All that is really new today is our current vocabulary about “orientation.” The actual sexual reality now is exactly what it was then. In fact, the LGBT community is guilty of what C.S. Lewis once called “chronological snobbery”: the notion that each generation is at least a bit smarter than the previous one, so that our society grows smarter and more enlightened with every passing generation. Evolutionary models aside, there is not a shred of evidence to support such a notion. No generation is really wiser than the previous ones; each one simply has a different blind spot. We suppose ourselves to be wiser than St. Paul and his generation, because we can talk about “orientation” and assert that same-sex attraction is God-given and therefore valid, but our supposed “wisdom” is far from proven. Our use of a different vocabulary than St. Paul’s does not necessarily mean that we are dealing with a different reality than the one that he knew. The snobs can stand down until the fact of two different realities has actually been proven.

When one looks at the larger biblical picture of sexuality in general, we see that St. Paul condemned homosexual acts because they were deviations from the norm articulated in the creation stories. “From the beginning,” it says, “God made them male and female, and said for this reason a man shall leave his father and mother and be joined to his wife, and the two shall become one flesh.” Sex is an expression of our deepest human nature, and this nature is gendered and binary. Procreation cannot be validly sundered from sexuality as definitively and aggressively as our culture has done, for sexuality finds its ultimate expression in procreation.
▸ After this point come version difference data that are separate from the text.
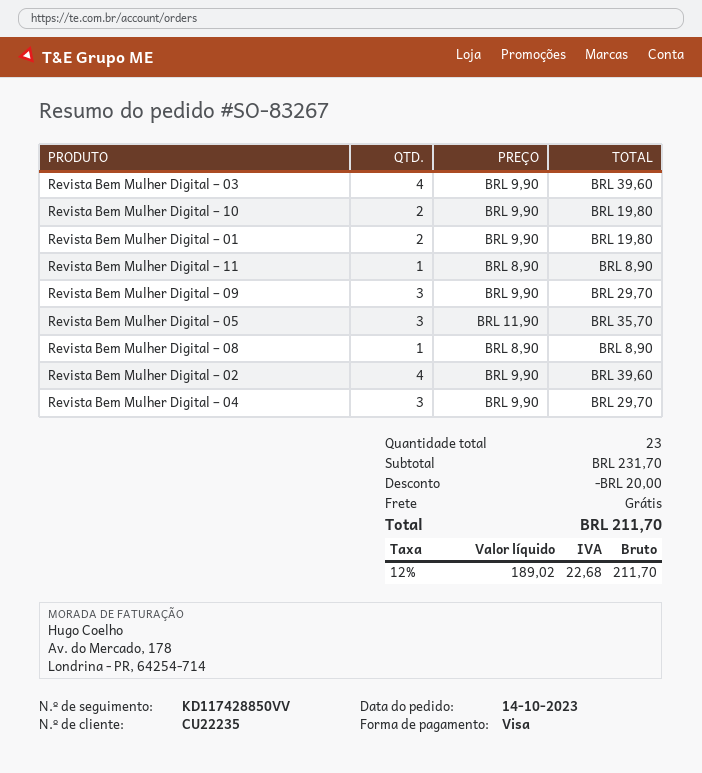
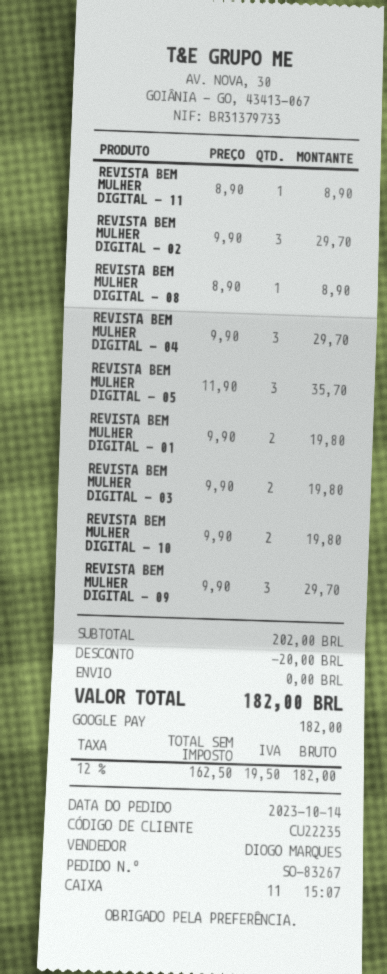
payment method: Visa -> Google Pay
Revista Bem Mulher Digital – 03: 4 x 9.90 = 39.60 -> 2 x 9.90 = 19.80
Revista Bem Mulher Digital – 02: 4 x 9.90 = 39.60 -> 3 x 9.90 = 29.70
subtotal: 231.70 -> 202.00
net: 189.02 -> 162.50
tax: 12% = 22.68 -> 12% = 19.50
total: 211.70 -> 182.00

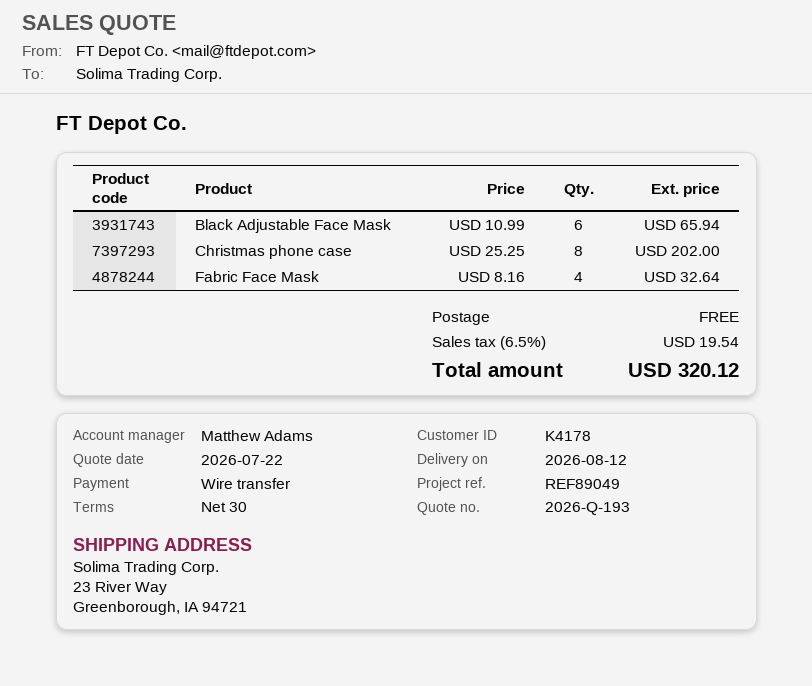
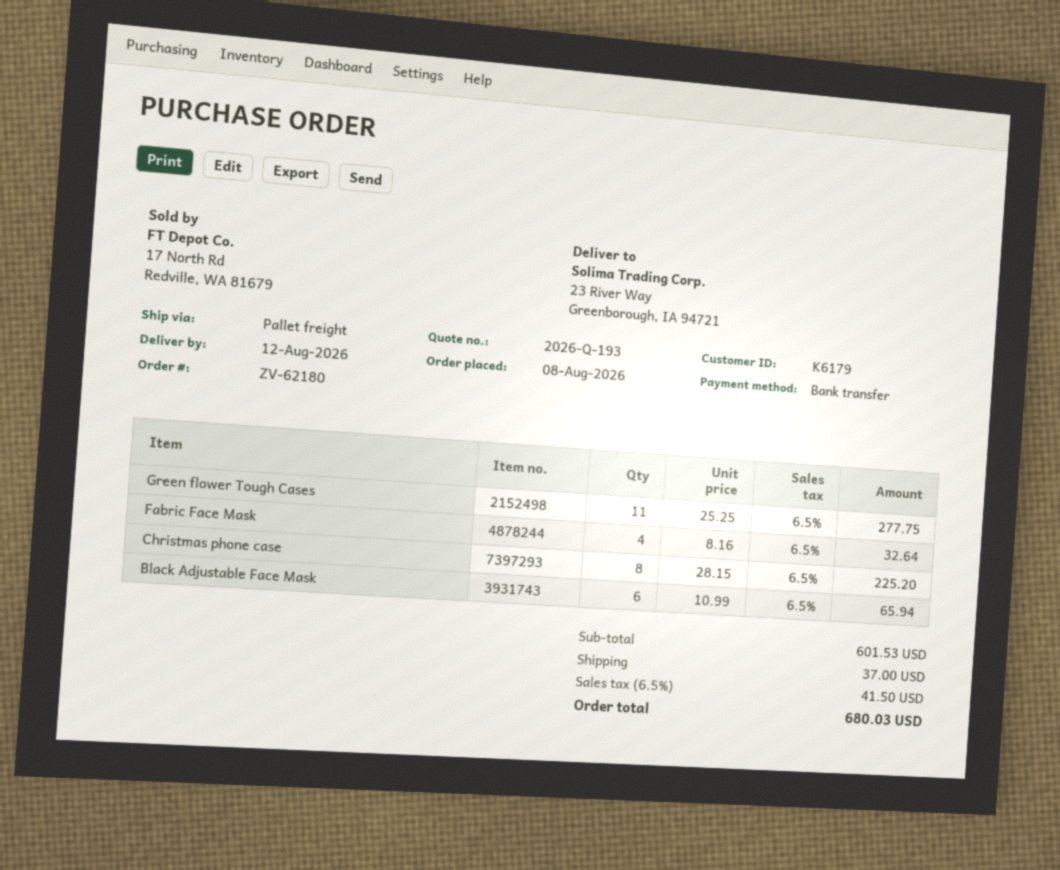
customer number: K4178 -> K6179
Christmas phone case: 8 x 25.25 = 202.00 -> 8 x 28.15 = 225.20
Green flower Tough Cases: none -> 11 x 25.25 = 277.75
shipping: 0.00 -> 37.00
tax: 6.5% = 19.54 -> 6.5% = 41.50
total: 320.12 -> 680.03

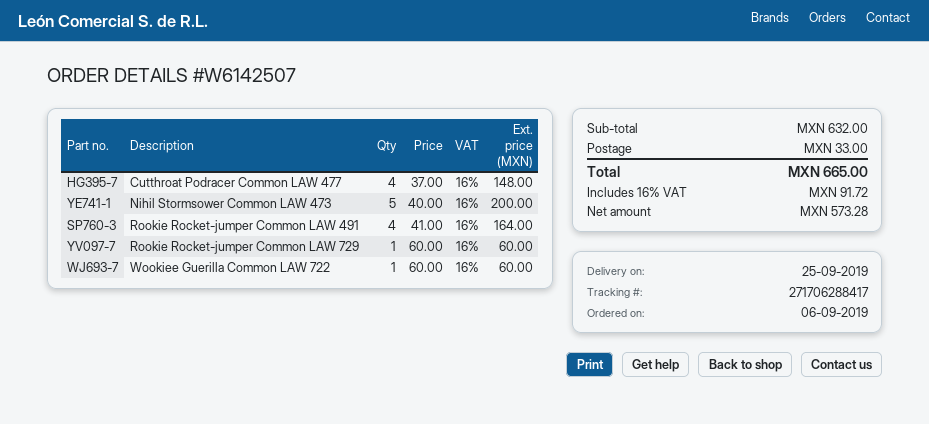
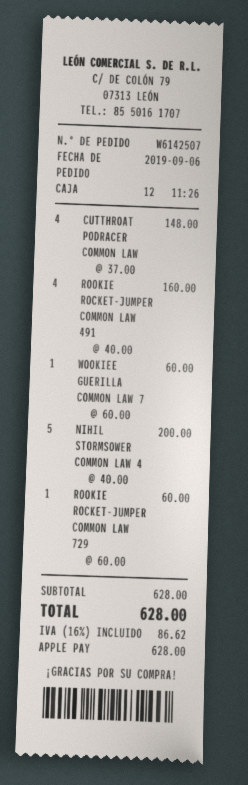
Rookie Rocket-jumper Common LAW 491: 4 x 41.00 = 164.00 -> 4 x 40.00 = 160.00
subtotal: 632.00 -> 628.00
shipping: 33.00 -> none
tax: 16% = 91.72 -> 16% = 86.62
total: 665.00 -> 628.00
That is, sex is the engine which drives the world; it is how God continues to create. To sunder sexuality from procreation, as the LGBT community has done, is to estrange oneself from the primordial rhythms of the world.

Paul and the other biblical writers—we haven’t mentioned Leviticus yet—and the Fathers do not prohibit homosexual activity because it can sometimes be lustful and irresponsible; they prohibit it because it is always disordered, deviant, and opposed to the natural order of creation. To suggest that Paul, who is rooted in the biblical, binary understanding of sexuality, would have under any circumstances blessed homosexual activity because it can be used in a loving, monogamous relationship is absurd. It is to prefer current fashion and political correctness to biblical faithfulness and political courage. It is to prefer darkness to light. The LGBT reality is not really new. It is the same old darkness that Paul had encountered, and his word to the Church then may stand for us today: Awake, sleeper, and arise from the dead, and Christ shall give you light!